◆ Image comparison data:
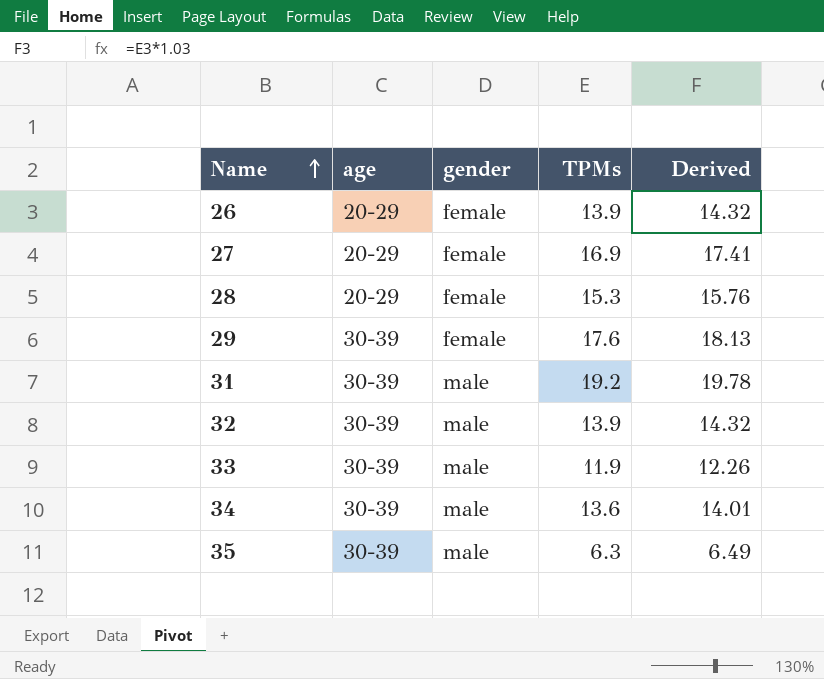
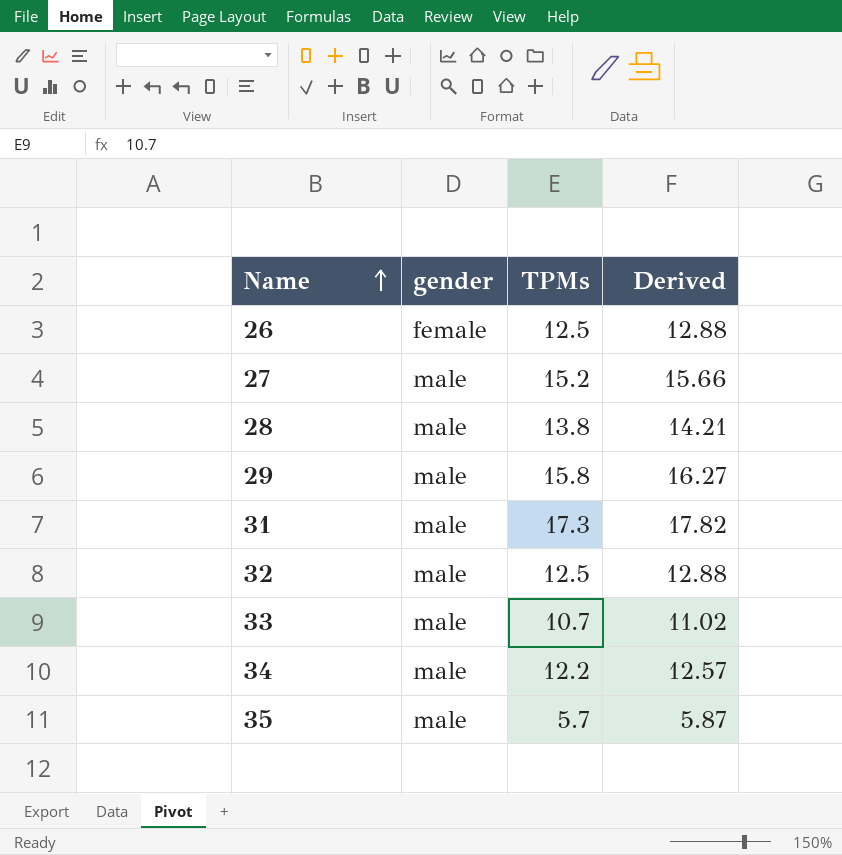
column age | position: 2 -> none
26 | TPMs: 13.9 -> 12.5
26 | Derived: 14.32 -> 12.88
27 | gender: female -> male
27 | TPMs: 16.9 -> 15.2
27 | Derived: 17.41 -> 15.66
28 | gender: female -> male
28 | TPMs: 15.3 -> 13.8
28 | Derived: 15.76 -> 14.21
29 | gender: female -> male
29 | TPMs: 17.6 -> 15.8
29 | Derived: 18.13 -> 16.27
31 | TPMs: 19.2 -> 17.3
31 | Derived: 19.78 -> 17.82
32 | TPMs: 13.9 -> 12.5
32 | Derived: 14.32 -> 12.88
33 | TPMs: 11.9 -> 10.7
33 | Derived: 12.26 -> 11.02
34 | TPMs: 13.6 -> 12.2
34 | Derived: 14.01 -> 12.57
35 | TPMs: 6.3 -> 5.7
35 | Derived: 6.49 -> 5.87

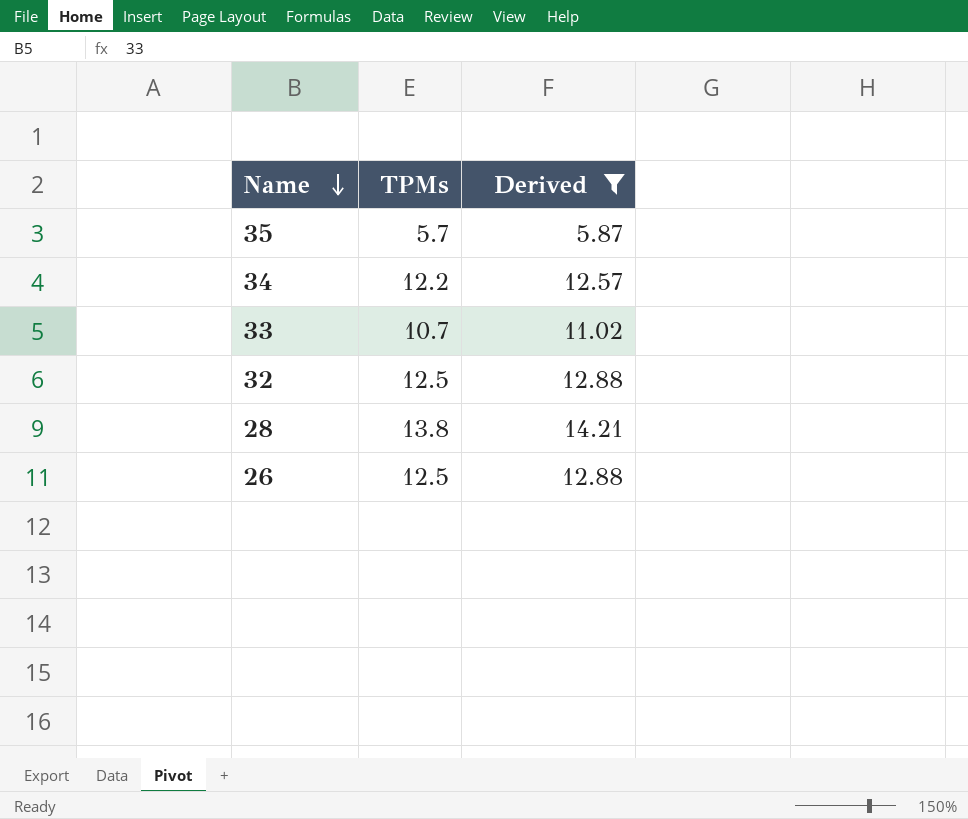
filter: none -> Derived <= 14.21
row order: Name ascending -> Name descending
column gender | position: 2 -> none

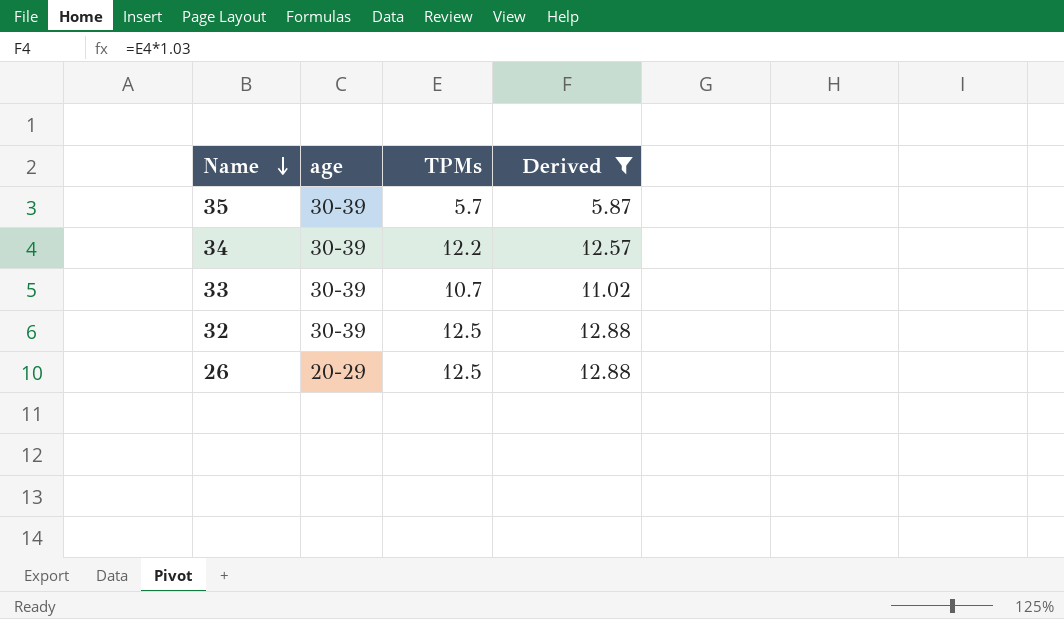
column age | position: none -> 2
row 28: 13.8 | 14.21 -> none

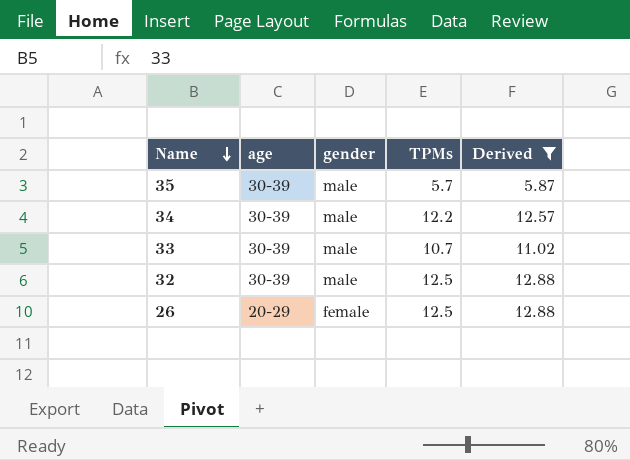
column gender | position: none -> 3

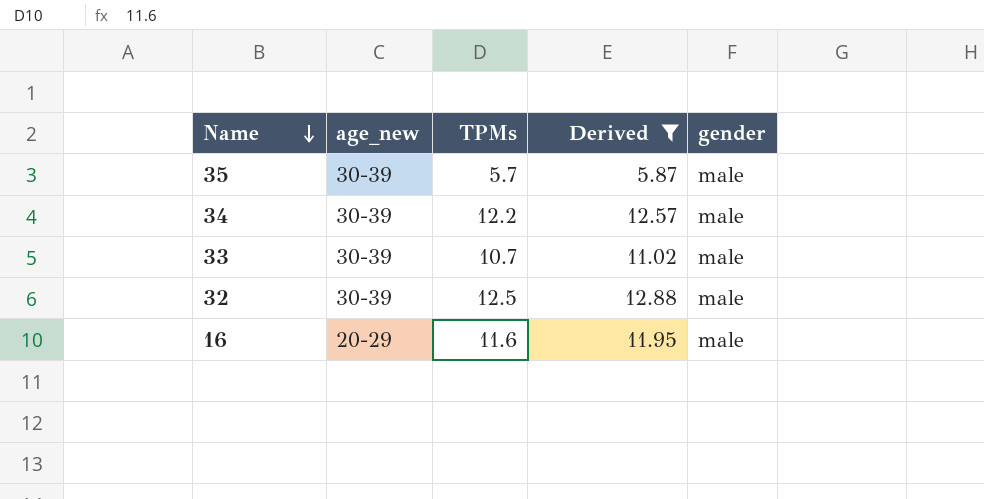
column name: age -> age_new
column gender | position: 3 -> 5
row 26: 20-29 | female | 12.5 | 12.88 -> none
row 16: none -> 20-29 | 11.6 | 11.95 | male

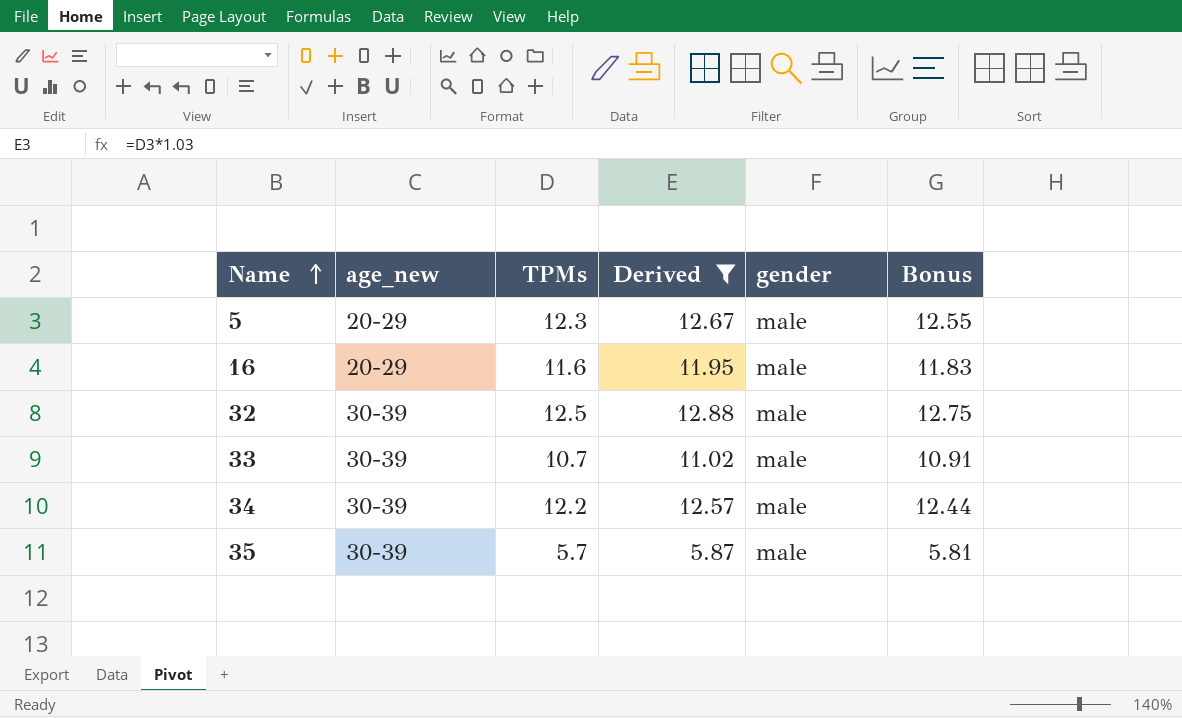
row order: Name descending -> Name ascending
column Bonus | formula: none -> [TPMs] * 1.02
row 5: none -> 20-29 | 12.3 | 12.67 | male | 12.55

◆ Task instructions: The line with "32 | TPMs: 13.9 -> 12.5" and each line after it, through the final line of the data, are to be duplicated exactly, with pictures left out and nothing more included.

◆ Exercise response:
32 | TPMs: 13.9 -> 12.5
32 | Derived: 14.32 -> 12.88
33 | TPMs: 11.9 -> 10.7
33 | Derived: 12.26 -> 11.02
34 | TPMs: 13.6 -> 12.2
34 | Derived: 14.01 -> 12.57
35 | TPMs: 6.3 -> 5.7
35 | Derived: 6.49 -> 5.87

filter: none -> Derived <= 14.21
row order: Name ascending -> Name descending
column gender | position: 2 -> none

column age | position: none -> 2
row 28: 13.8 | 14.21 -> none

column gender | position: none -> 3

column name: age -> age_new
column gender | position: 3 -> 5
row 26: 20-29 | female | 12.5 | 12.88 -> none
row 16: none -> 20-29 | 11.6 | 11.95 | male

row order: Name descending -> Name ascending
column Bonus | formula: none -> [TPMs] * 1.02
row 5: none -> 20-29 | 12.3 | 12.67 | male | 12.55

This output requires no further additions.